#### [Records excerpted from a collection]
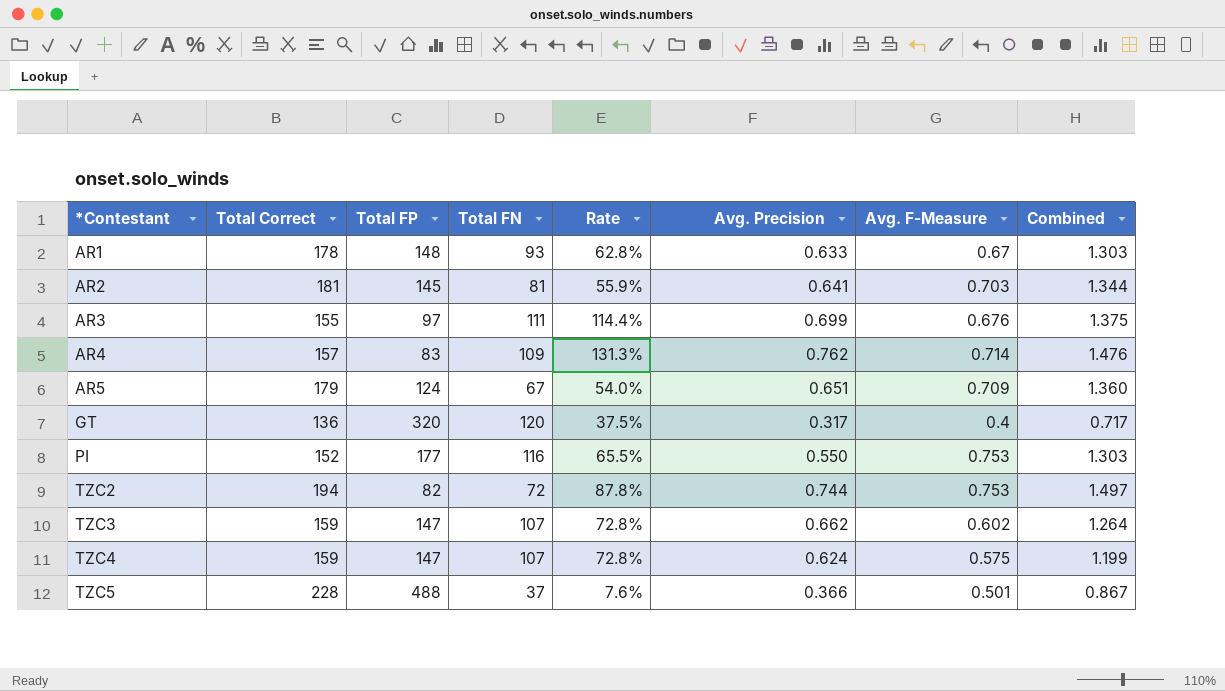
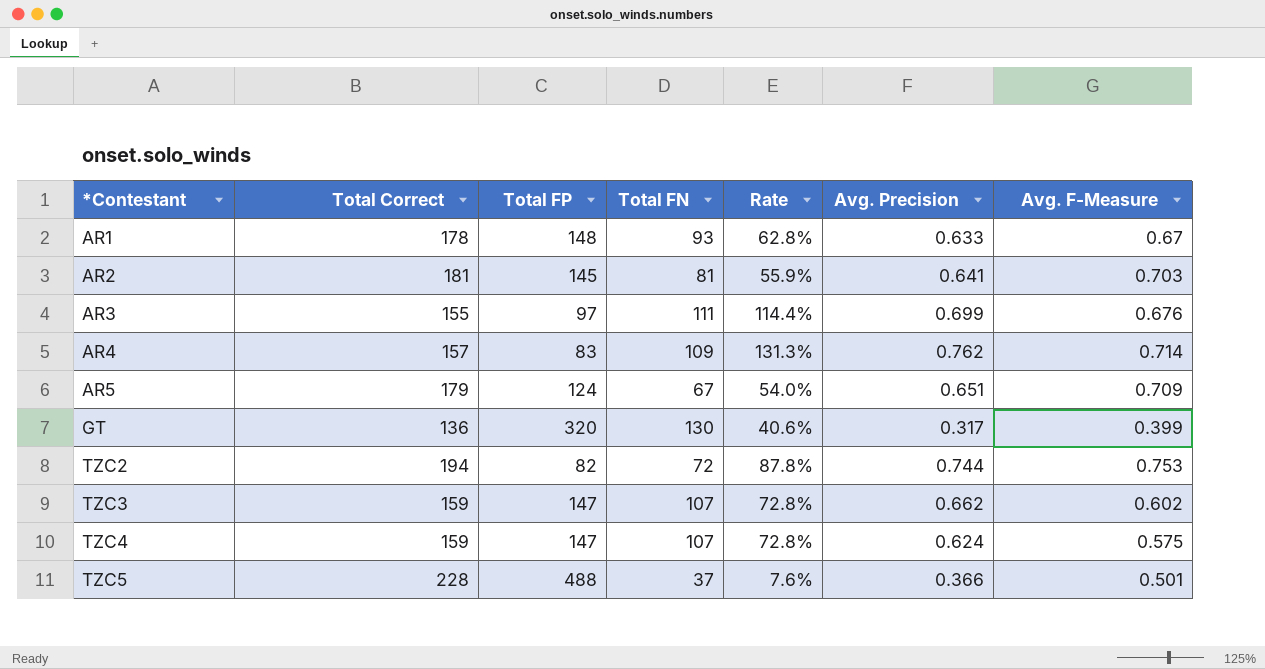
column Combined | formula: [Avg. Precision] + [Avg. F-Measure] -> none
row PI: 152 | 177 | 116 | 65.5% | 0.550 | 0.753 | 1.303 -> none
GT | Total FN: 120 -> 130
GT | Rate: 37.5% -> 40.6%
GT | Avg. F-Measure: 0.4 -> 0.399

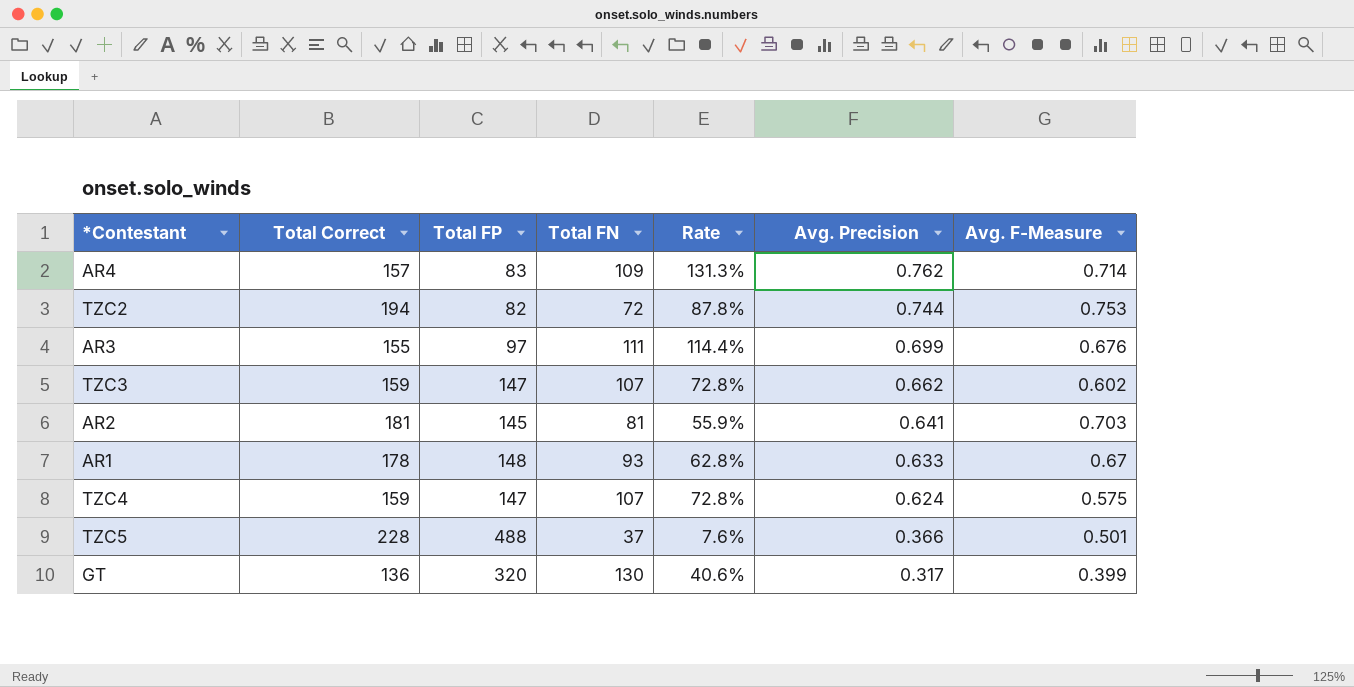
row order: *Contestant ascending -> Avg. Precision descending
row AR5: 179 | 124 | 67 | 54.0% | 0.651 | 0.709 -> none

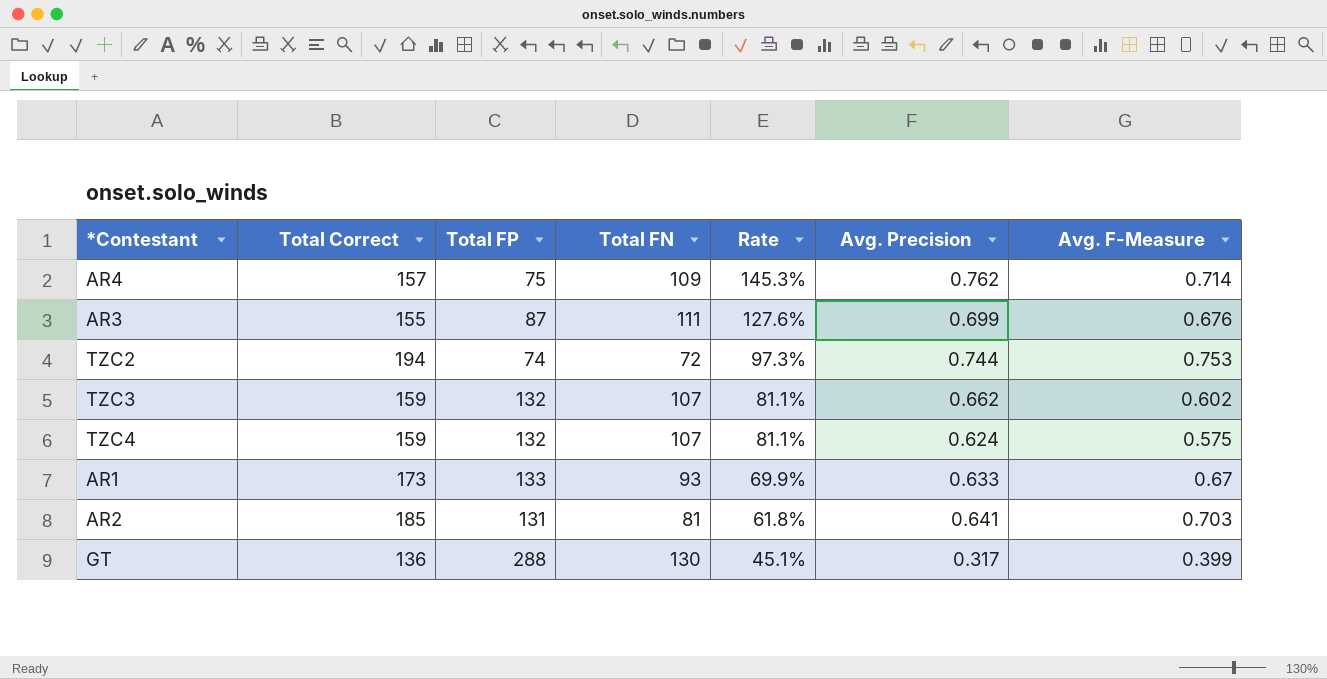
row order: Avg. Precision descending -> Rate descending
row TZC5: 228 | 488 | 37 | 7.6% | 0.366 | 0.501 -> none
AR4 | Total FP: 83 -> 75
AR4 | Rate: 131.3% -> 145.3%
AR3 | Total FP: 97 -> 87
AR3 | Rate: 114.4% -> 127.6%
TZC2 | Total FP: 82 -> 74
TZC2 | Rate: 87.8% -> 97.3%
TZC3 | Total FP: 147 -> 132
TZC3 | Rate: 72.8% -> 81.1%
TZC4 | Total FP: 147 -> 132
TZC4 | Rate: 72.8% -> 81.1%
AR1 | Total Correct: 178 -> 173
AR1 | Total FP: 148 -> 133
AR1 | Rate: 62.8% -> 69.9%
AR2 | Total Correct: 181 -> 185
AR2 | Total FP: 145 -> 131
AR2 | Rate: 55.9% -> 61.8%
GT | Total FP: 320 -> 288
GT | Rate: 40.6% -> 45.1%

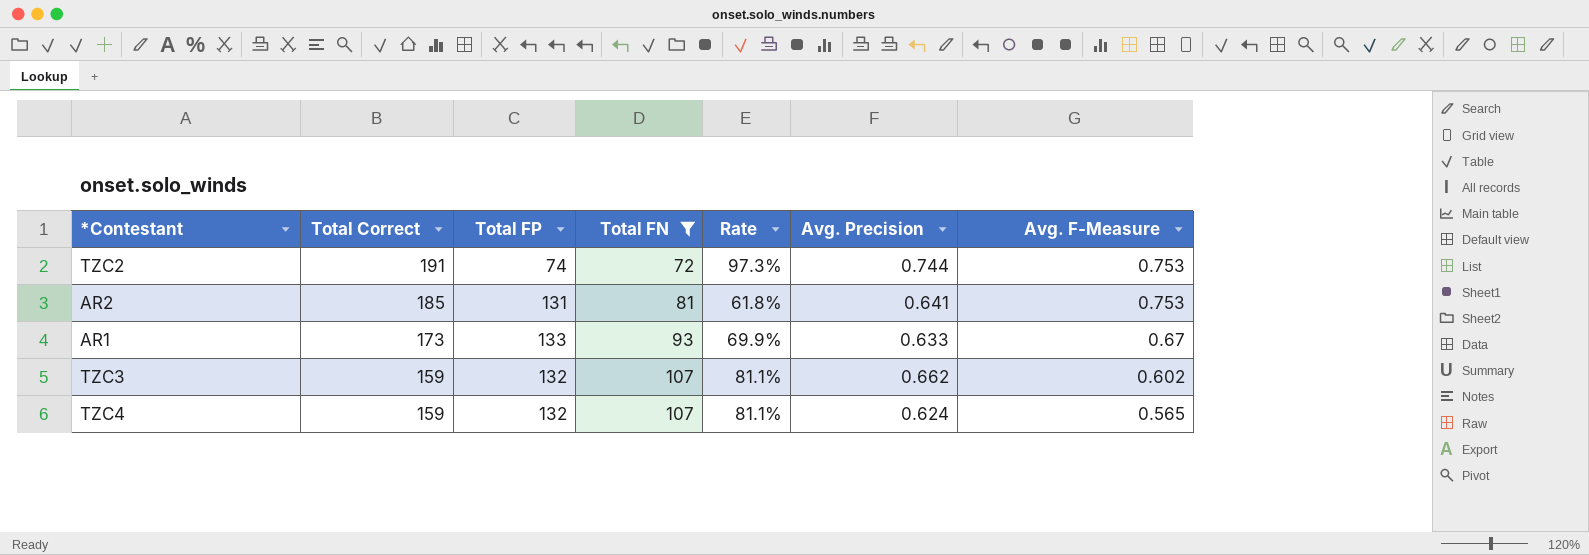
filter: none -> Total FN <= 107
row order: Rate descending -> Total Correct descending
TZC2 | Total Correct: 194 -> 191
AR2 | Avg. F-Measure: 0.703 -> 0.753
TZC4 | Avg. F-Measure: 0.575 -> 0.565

#### [What the task asks]
Among the entries, copy every line containing the word "none".

#### [Task answer]
column Combined | formula: [Avg. Precision] + [Avg. F-Measure] -> none
row PI: 152 | 177 | 116 | 65.5% | 0.550 | 0.753 | 1.303 -> none
row AR5: 179 | 124 | 67 | 54.0% | 0.651 | 0.709 -> none
row TZC5: 228 | 488 | 37 | 7.6% | 0.366 | 0.501 -> none
filter: none -> Total FN <= 107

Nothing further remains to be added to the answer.